Drafting the Backend

The backend's code is quite simple. Endpoints (main.py):

from typing import Callable
import json
from fastapi import FastAPI, Body, Request, Response
from .models import (Question, FilledQuestionary, DoctorResponseAnswer, DoctorResponseQuestionary)
from .user_card import UserCardSimple
from .prompting import get_response


@app.get("/onboarding", response_model = DoctorResponseQuestionary)
def onboarding():
    return DoctorResponseQuestionary(question=[Question(text=text) for text in UserCardSimple.__fields__.keys()])

@app.post("/doctor")
def doctor(user_card: UserCardSimple, filled_questionary: FilledQuestionary, message: str = Body(...)):
    json_string = get_response(user_card, message, filled_questionary)
    loaded = json.loads(json_string.strip())
    return loaded

There are two endpoints. The "onboarding" provides a list of anamnesis questions that needs to be filled at the first launch of the app. Answers will be stored on the device and used for personalized future diagnosis. The "doctor" is the main endpoint: it generates questions based on earlier answers and user's card, or returns the result of diagnosis.

Models:

from pydantic import BaseModel


class Question(BaseModel):
    text: str

class FilledQuestionary(BaseModel):
    filled_questions: dict[str, str]

class DoctorResponseAnswer(BaseModel):
    text: str

class DoctorResponseQuestionary(BaseModel):
    questions: list[str]

class UserCardSimple(BaseModel):
    sex: str
    age: int
    weight: int
    height: int
    special_conditions: str

Prompting:

import os
from openai import OpenAI
from .models import FilledQuestionary


api_key = os.environ.get("API_KEY")
client = OpenAI(api_key=api_key)

def get_response(user_card: str, message: str, filled_questionary: FilledQuestionary, max_tokens=200):
    format_question = """{"questions":[{"text":"first question"},{"text":"second question"}]}"""
    format_advice = """{"text":"Advice: Drink more water"}"""

    system_prompt = f"""
    You are a doctor that gives user an opportunity to swiftly check up health and diagnos an illness using anamnes and a short questionary.
    Your task is to ask short questions and give your opinion and advices.
    Your questions are accamulated in the filled questionary, which is empty in the first itteration.

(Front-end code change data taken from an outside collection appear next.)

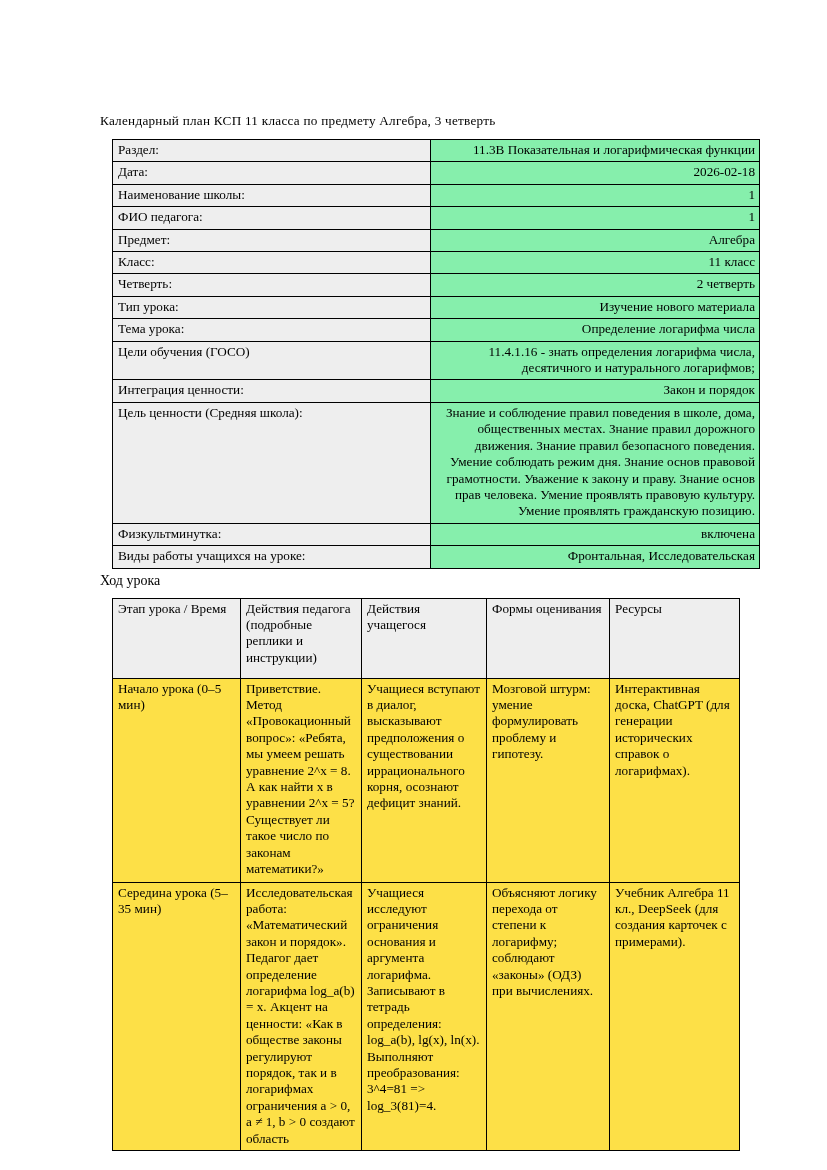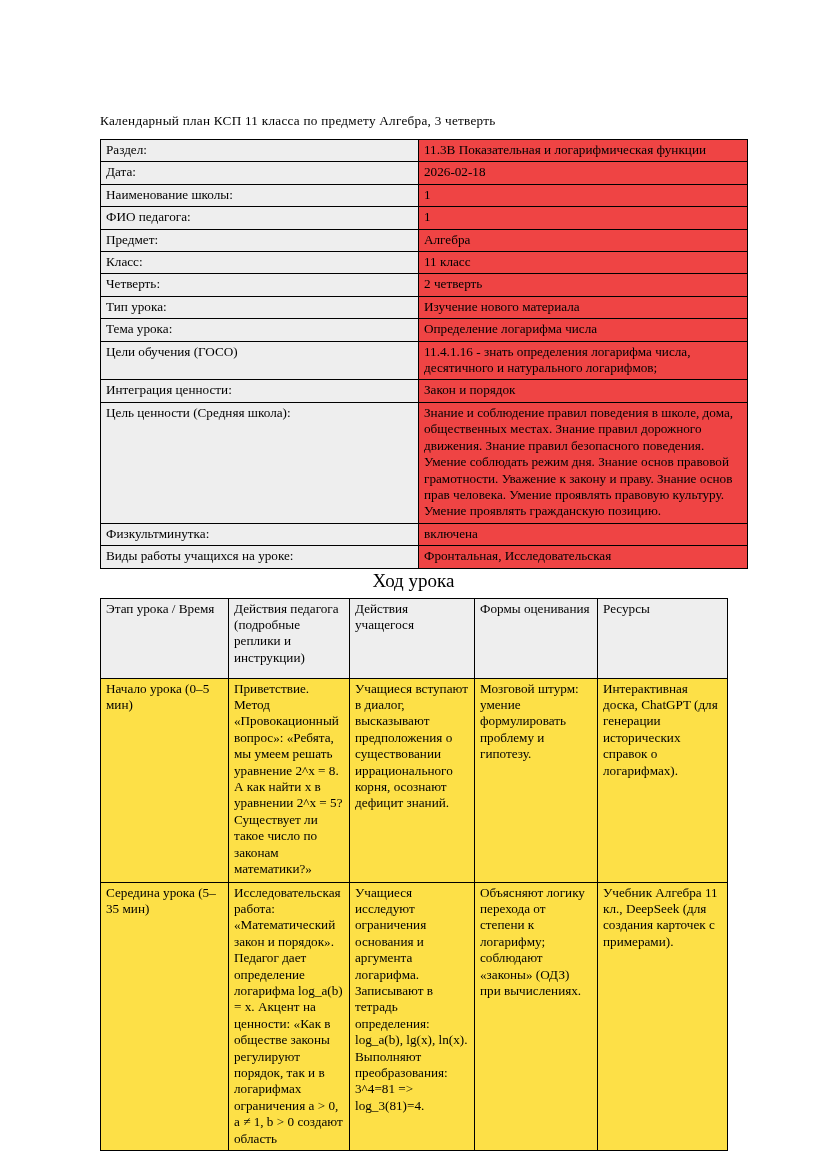--- a/index.html
+++ b/index.html
@@ -33,6 +33,7 @@
     border-collapse: collapse;
     width: 627px;
     table-layout: fixed;
+    margin-left: 12px;
   }
   table td, table th {
     border: 1px solid #000000;

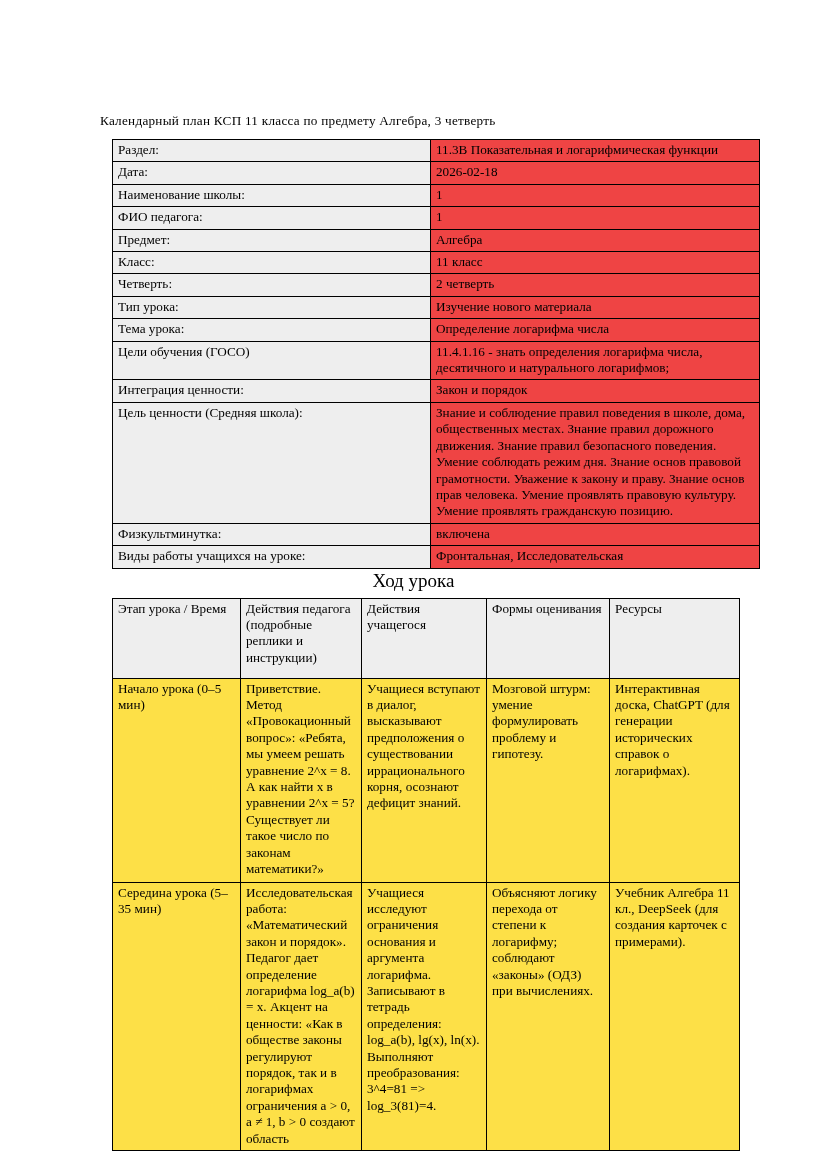--- a/index.html
+++ b/index.html
@@ -53,7 +53,8 @@
   }
   .info-table td.value {
     width: 319px;
-    background: #ef4444;
+    background: #86efac;
+    text-align: right;
   }
   .section-heading {
     font-size: 19px;

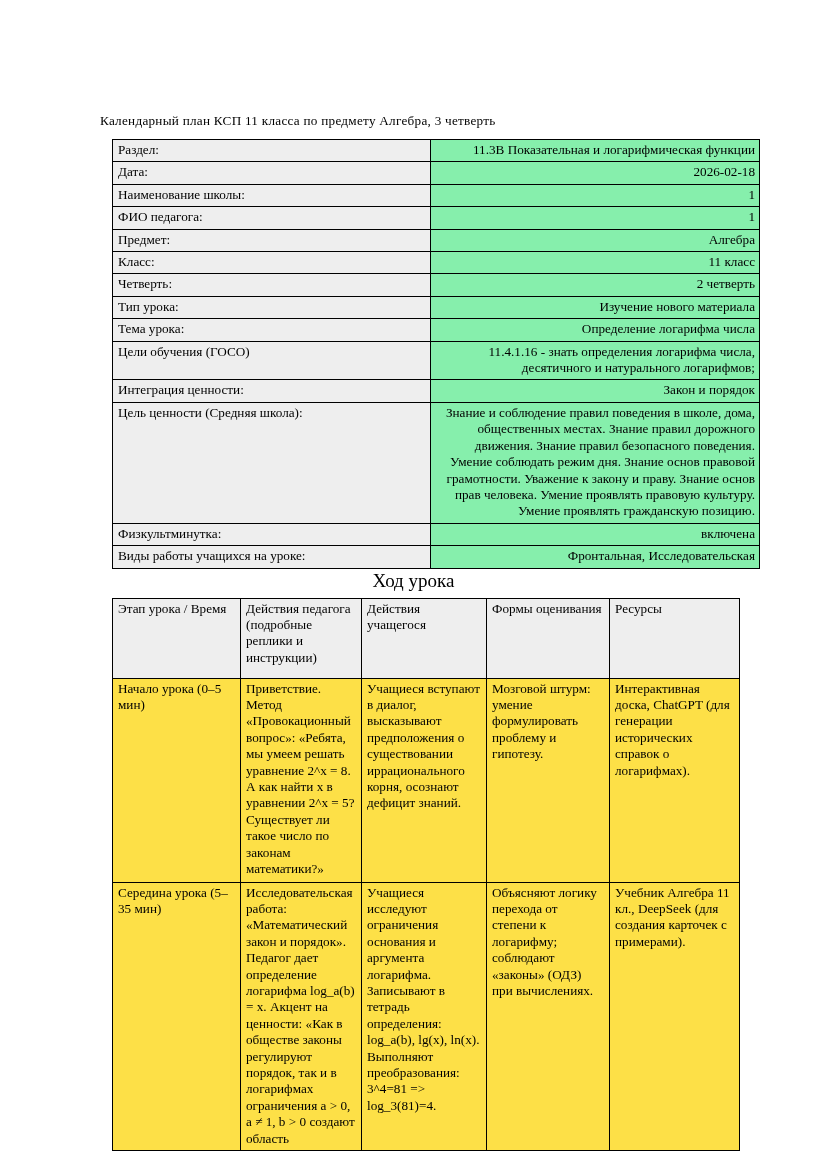--- a/index.html
+++ b/index.html
@@ -57,10 +57,9 @@
     text-align: right;
   }
   .section-heading {
-    font-size: 19px;
+    font-size: 14px;
     line-height: 17px;
     margin: 3px 0 9px 0;
-    text-align: center;
   }
   
   .flow-table {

    Strive to about 1-2 questions per iteration and up to 6 questions in total (can be less). Questions must be short, clear, shouldn't repeat,
    and should be relevant to the user's health condition, and should require easy answers.
    Ask questions only in the json format {format_question}.

    Number of answered questions: {len(filled_questionary.filled_questions)}
    If the Number of answered questions is more then 6, you should stop asking questions an`d provide an give your final opinion,
    an assumption or an advice in the json format {format_advice}.
    """

    prompt = f"""request message: {message}; anamnesis: {user_card}; filled questionary: {filled_questionary};"""

    chat_completion = client.chat.completions.create(
        messages=[
            {
                "role": "system",
                "content": f"{system_prompt}",
            },
            {
                "role": "user",
                "content": f"{prompt}",
            },
        ],
        model="gpt-3.5-turbo",
        max_tokens=max_tokens
    )
    return chat_completion.choices[0].message.content

The prompting module utilizes OpenAI's GPT-3.5 to generate responses based on user input, anamnesis, and filled questionnaires. It prompts the user with relevant questions and advice for health diagnosis. As you can see, there is nothing complicated here. The code is elementary, and the prompt is just a set of clear instructions for the LLM.

Setup the env and run the server using fastapi dev main.py.

Details:

Making Localhost Accessible Over the Internet

  1. Sign up at ngrok.com and get an access token.

  2. Install ngrok from ngrok.com/download.

  3. Run ngrok config add-authtoken <TOKEN>.

  4. Start the service with ngrok http http://localhost:8080 (adjust the port as necessary).

Find detailed setup instructions at ngrok documentation.

Coding the App

I won't show the entire source code here, this is what GitHub is for. Find the code at: HouseMDAI iOS App. Instead, I'll focus only on the important (IMO) points.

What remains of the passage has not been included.